**TASK STATEMENT**
Would you restate every entry below word for word? Leave out the pictures.

**DATA EXCERPTS**
◆ ◆ ◆ ◆

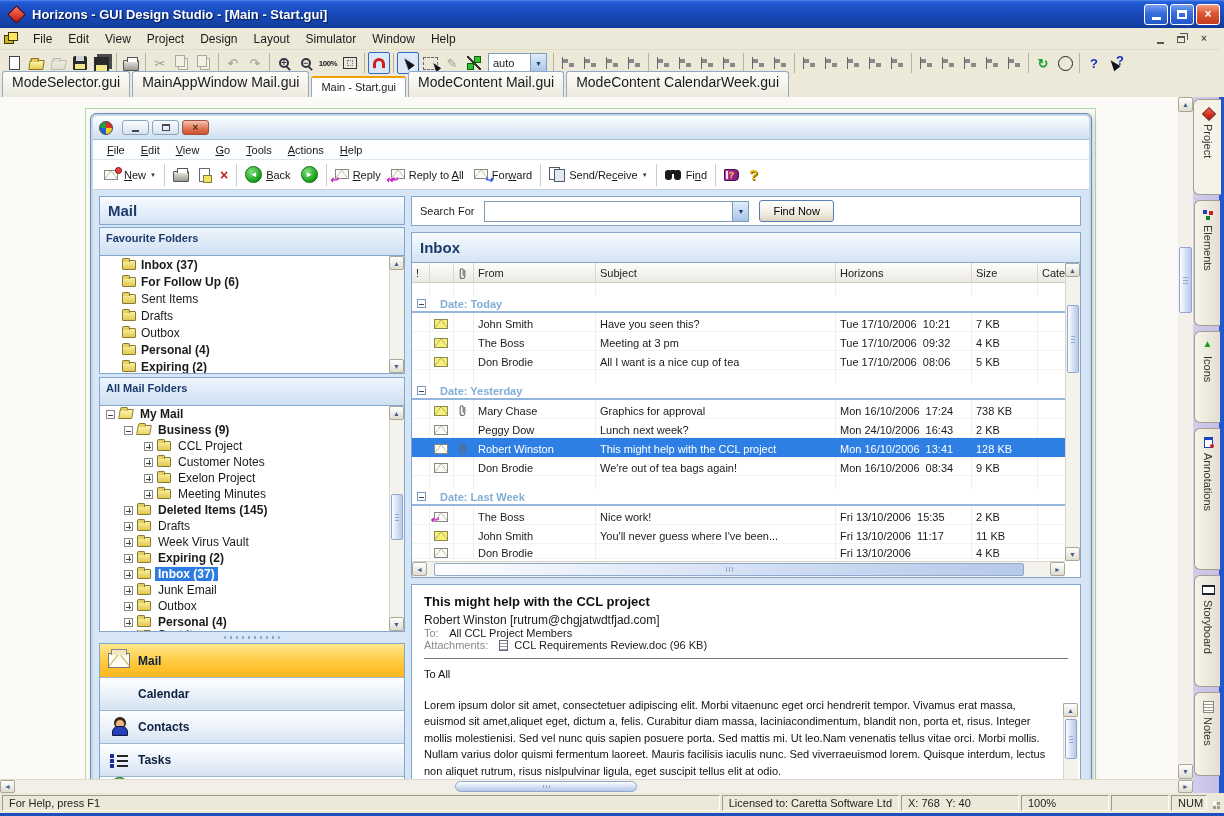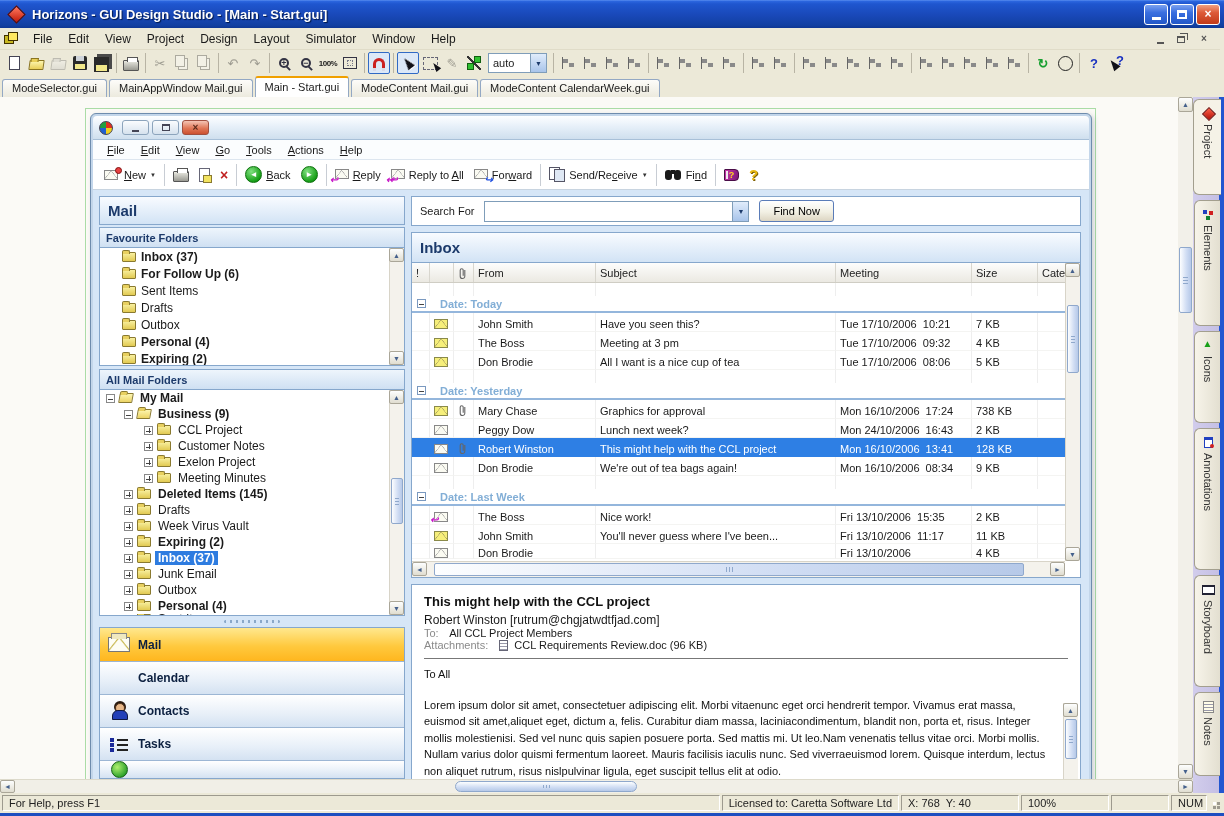--- a/index.html
+++ b/index.html
@@ -76,21 +76,21 @@
   .ic-play { width:15px; height:15px; border:1.5px solid #222; border-radius:50%; display:flex; align-items:center; justify-content:center; color:#222; font-size:8px; padding-left:1px; }
   .ic-cursor-help { width:16px; height:14px; }
   .ic-cursor-help::before { content:"?"; position:absolute; right:0; top:-3px; color:#1830c0; font-weight:bold; font-size:13px; }
   .ic-cursor-help::after { content:""; position:absolute; left:2px; top:3px; width:0; height:0; border-left:4px solid transparent; border-right:4px solid transparent; border-bottom:11px solid #101018; transform:rotate(-38deg); }
   .zoom-combo { display:flex; align-items:center; height:20px; margin:0 3px; }
   .zoom-combo .val { width:42px; height:20px; background:#fff; border:1px solid #7f9db9; border-right:none; padding:3px 4px; font-size:11px; }
   .zoom-combo .cbtn { width:17px; height:20px; border:1px solid #7f9db9; background:linear-gradient(#e0ecfb,#a8c4ea); display:flex; align-items:center; justify-content:center; font-size:7px; color:#1c3a6b; }
 
   
   .tabbar { position:absolute; left:0; top:76px; width:1220px; height:21px; background:#ece9d8; display:flex; align-items:flex-end; padding-left:2px; }
-  .dtab { height:18px; margin-right:2px; padding:2px 9px 0; background:linear-gradient(#fdfcf9,#ecead e0); background:linear-gradient(#fdfcf9,#eceade); border:1px solid #93a8c4; border-bottom:none; border-radius:3px 3px 0 0; font-size:11px; white-space:nowrap; }
+  .dtab { height:26px; margin-right:2px; padding:2px 9px 0; background:linear-gradient(#fdfcf9,#ecead e0); background:linear-gradient(#fdfcf9,#eceade); border:1px solid #93a8c4; border-bottom:none; border-radius:3px 3px 0 0; font-size:14px; white-space:nowrap; }
   .dtab.active { height:21px; background:#fff; border-top:2px solid #f0a000; font-size:11px; padding-top:3px; }
 
   
   .workspace { position:absolute; left:0; top:97px; width:1224px; height:696px; }
   .canvas { position:absolute; left:0; top:0; width:1178px; height:682px; background:#fbfaf6; overflow:hidden; }
   .design-outline { position:absolute; left:85px; top:11px; width:1011px; height:700px; border:1px solid #aadca6; }
 
   
   .sb-vert { position:absolute; left:1178px; top:0; width:15px; height:682px; background:#f2f0e9; }
   .sb-horz-app { position:absolute; left:0; top:682px; width:1193px; height:14px; background:#f1efe7; border-top:1px solid #dddacb; }
@@ -177,21 +177,21 @@
   .ic2-book { position:relative; width:15px; height:12px; background:linear-gradient(105deg,#c838a8,#7a1878); border:1px solid #4a0c48; border-radius:1px 4px 4px 1px;
     display:flex; align-items:center; justify-content:center; color:#ffd820; font-size:9px; font-weight:bold; }
   .ic2-book::before { content:""; position:absolute; left:1px; top:1px; bottom:1px; width:2px; background:#f0e8f0; }
   .ic2-q { color:#e8b810; font-weight:bold; font-size:15px; text-shadow:1px 1px 0 #806000; line-height:1; }
   .doc-ico { display:inline-block; width:9px; height:11px; background:#fff; border:1px solid #667; vertical-align:-2px; margin-right:3px;
     background-image:repeating-linear-gradient(#fff 0 2px,#99a 2px 3px); }
 
   
   .left-col { position:absolute; left:6px; top:6px; width:306px; }
   .hdr-big { height:29px; background:linear-gradient(#f8fbff,#d2e3f5); border:1px solid #86a7cc; font-weight:bold; font-size:15px; color:#1c3a6b; padding:5px 0 0 8px; }
-  .hdr-sm { height:20px; background:linear-gradient(#eef5fc,#cfe0f2); border:1px solid #86a7cc; border-bottom:none; font-weight:bold; font-size:11px; color:#1c3a6b; padding:4px 0 0 6px; }
+  .hdr-sm { height:28px; background:linear-gradient(#eef5fc,#cfe0f2); border:1px solid #86a7cc; border-bottom:none; font-weight:bold; font-size:11px; color:#1c3a6b; padding:4px 0 0 6px; }
   .listbox { position:relative; background:#fff; border:1px solid #86a7cc; overflow:hidden; }
   .fav-list { height:119px; margin-bottom:3px; }
   .tree-list { height:227px; }
   .lrow { display:flex; align-items:center; gap:5px; height:17px; padding-left:22px; font-size:12px; white-space:nowrap; }
   .lrow.b { font-weight:bold; }
   .trow { display:flex; align-items:center; gap:4px; height:16px; font-size:12px; white-space:nowrap; }
   .trow .tlbl { padding:0 3px; }
   .trow .tlbl.sel { background:#2e7ce0; color:#fff; }
   .trow.b .tlbl { font-weight:bold; }
   .vscroll { position:absolute; right:0; top:0; bottom:0; width:15px; background:#f4f2ec; border-left:1px solid #d8d4c8; }
@@ -715,21 +715,21 @@
             <div class="inbox-panel">
               <div class="hdr-big" style="border:none;border-bottom:1px solid #86a7cc;height:30px;padding-top:6px">Inbox</div>
               <div class="colhdr" id="inbox-colhdr">
                   <span class="hcell" style="width: 18px;">!</span>
                   <span class="hcell" style="width: 24px;"></span>
                   <span class="hcell" style="width: 20px;"><svg width="9" height="13" viewBox="0 0 9 13">
                       <path d="M6.8 3v6.2a2.3 2.3 0 0 1-4.6 0V3.2a1.5 1.5 0 0 1 3 0v5.6" fill="none" stroke="#666" stroke-width="1.1"></path>
                     </svg></span>
                   <span class="hcell" style="width: 122px;">From</span>
                   <span class="hcell" style="width: 240px;">Subject</span>
-                  <span class="hcell" style="width: 136px;">Meeting</span>
+                  <span class="hcell" style="width: 136px;">Horizons</span>
                   <span class="hcell" style="width: 66px;">Size</span>
                   <span class="hcell" style="width: 42px;">Categ</span>
                 </div>
               <div class="irows" id="inbox-rows">
                   <div class="irow blank">
                     <span class="cell" style="width: 18px;"></span>
                     <span class="cell" style="width: 24px;"></span>
                     <span class="cell" style="width: 20px;"></span>
                     <span class="cell" style="width: 122px;"></span>
                     <span class="cell" style="width: 240px;"></span>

◆ ◆ ◆ ◆

**OUTPUT FOR THIS TASK**
--- a/index.html
+++ b/index.html
@@ -76,21 +76,21 @@
   .ic-play { width:15px; height:15px; border:1.5px solid #222; border-radius:50%; display:flex; align-items:center; justify-content:center; color:#222; font-size:8px; padding-left:1px; }
   .ic-cursor-help { width:16px; height:14px; }
   .ic-cursor-help::before { content:"?"; position:absolute; right:0; top:-3px; color:#1830c0; font-weight:bold; font-size:13px; }
   .ic-cursor-help::after { content:""; position:absolute; left:2px; top:3px; width:0; height:0; border-left:4px solid transparent; border-right:4px solid transparent; border-bottom:11px solid #101018; transform:rotate(-38deg); }
   .zoom-combo { display:flex; align-items:center; height:20px; margin:0 3px; }
   .zoom-combo .val { width:42px; height:20px; background:#fff; border:1px solid #7f9db9; border-right:none; padding:3px 4px; font-size:11px; }
   .zoom-combo .cbtn { width:17px; height:20px; border:1px solid #7f9db9; background:linear-gradient(#e0ecfb,#a8c4ea); display:flex; align-items:center; justify-content:center; font-size:7px; color:#1c3a6b; }
 
   
   .tabbar { position:absolute; left:0; top:76px; width:1220px; height:21px; background:#ece9d8; display:flex; align-items:flex-end; padding-left:2px; }
-  .dtab { height:18px; margin-right:2px; padding:2px 9px 0; background:linear-gradient(#fdfcf9,#ecead e0); background:linear-gradient(#fdfcf9,#eceade); border:1px solid #93a8c4; border-bottom:none; border-radius:3px 3px 0 0; font-size:11px; white-space:nowrap; }
+  .dtab { height:26px; margin-right:2px; padding:2px 9px 0; background:linear-gradient(#fdfcf9,#ecead e0); background:linear-gradient(#fdfcf9,#eceade); border:1px solid #93a8c4; border-bottom:none; border-radius:3px 3px 0 0; font-size:14px; white-space:nowrap; }
   .dtab.active { height:21px; background:#fff; border-top:2px solid #f0a000; font-size:11px; padding-top:3px; }
 
   
   .workspace { position:absolute; left:0; top:97px; width:1224px; height:696px; }
   .canvas { position:absolute; left:0; top:0; width:1178px; height:682px; background:#fbfaf6; overflow:hidden; }
   .design-outline { position:absolute; left:85px; top:11px; width:1011px; height:700px; border:1px solid #aadca6; }
 
   
   .sb-vert { position:absolute; left:1178px; top:0; width:15px; height:682px; background:#f2f0e9; }
   .sb-horz-app { position:absolute; left:0; top:682px; width:1193px; height:14px; background:#f1efe7; border-top:1px solid #dddacb; }
@@ -177,21 +177,21 @@
   .ic2-book { position:relative; width:15px; height:12px; background:linear-gradient(105deg,#c838a8,#7a1878); border:1px solid #4a0c48; border-radius:1px 4px 4px 1px;
     display:flex; align-items:center; justify-content:center; color:#ffd820; font-size:9px; font-weight:bold; }
   .ic2-book::before { content:""; position:absolute; left:1px; top:1px; bottom:1px; width:2px; background:#f0e8f0; }
   .ic2-q { color:#e8b810; font-weight:bold; font-size:15px; text-shadow:1px 1px 0 #806000; line-height:1; }
   .doc-ico { display:inline-block; width:9px; height:11px; background:#fff; border:1px solid #667; vertical-align:-2px; margin-right:3px;
     background-image:repeating-linear-gradient(#fff 0 2px,#99a 2px 3px); }
 
   
   .left-col { position:absolute; left:6px; top:6px; width:306px; }
   .hdr-big { height:29px; background:linear-gradient(#f8fbff,#d2e3f5); border:1px solid #86a7cc; font-weight:bold; font-size:15px; color:#1c3a6b; padding:5px 0 0 8px; }
-  .hdr-sm { height:20px; background:linear-gradient(#eef5fc,#cfe0f2); border:1px solid #86a7cc; border-bottom:none; font-weight:bold; font-size:11px; color:#1c3a6b; padding:4px 0 0 6px; }
+  .hdr-sm { height:28px; background:linear-gradient(#eef5fc,#cfe0f2); border:1px solid #86a7cc; border-bottom:none; font-weight:bold; font-size:11px; color:#1c3a6b; padding:4px 0 0 6px; }
   .listbox { position:relative; background:#fff; border:1px solid #86a7cc; overflow:hidden; }
   .fav-list { height:119px; margin-bottom:3px; }
   .tree-list { height:227px; }
   .lrow { display:flex; align-items:center; gap:5px; height:17px; padding-left:22px; font-size:12px; white-space:nowrap; }
   .lrow.b { font-weight:bold; }
   .trow { display:flex; align-items:center; gap:4px; height:16px; font-size:12px; white-space:nowrap; }
   .trow .tlbl { padding:0 3px; }
   .trow .tlbl.sel { background:#2e7ce0; color:#fff; }
   .trow.b .tlbl { font-weight:bold; }
   .vscroll { position:absolute; right:0; top:0; bottom:0; width:15px; background:#f4f2ec; border-left:1px solid #d8d4c8; }
@@ -715,21 +715,21 @@
             <div class="inbox-panel">
               <div class="hdr-big" style="border:none;border-bottom:1px solid #86a7cc;height:30px;padding-top:6px">Inbox</div>
               <div class="colhdr" id="inbox-colhdr">
                   <span class="hcell" style="width: 18px;">!</span>
                   <span class="hcell" style="width: 24px;"></span>
                   <span class="hcell" style="width: 20px;"><svg width="9" height="13" viewBox="0 0 9 13">
                       <path d="M6.8 3v6.2a2.3 2.3 0 0 1-4.6 0V3.2a1.5 1.5 0 0 1 3 0v5.6" fill="none" stroke="#666" stroke-width="1.1"></path>
                     </svg></span>
                   <span class="hcell" style="width: 122px;">From</span>
                   <span class="hcell" style="width: 240px;">Subject</span>
-                  <span class="hcell" style="width: 136px;">Meeting</span>
+                  <span class="hcell" style="width: 136px;">Horizons</span>
                   <span class="hcell" style="width: 66px;">Size</span>
                   <span class="hcell" style="width: 42px;">Categ</span>
                 </div>
               <div class="irows" id="inbox-rows">
                   <div class="irow blank">
                     <span class="cell" style="width: 18px;"></span>
                     <span class="cell" style="width: 24px;"></span>
                     <span class="cell" style="width: 20px;"></span>
                     <span class="cell" style="width: 122px;"></span>
                     <span class="cell" style="width: 240px;"></span>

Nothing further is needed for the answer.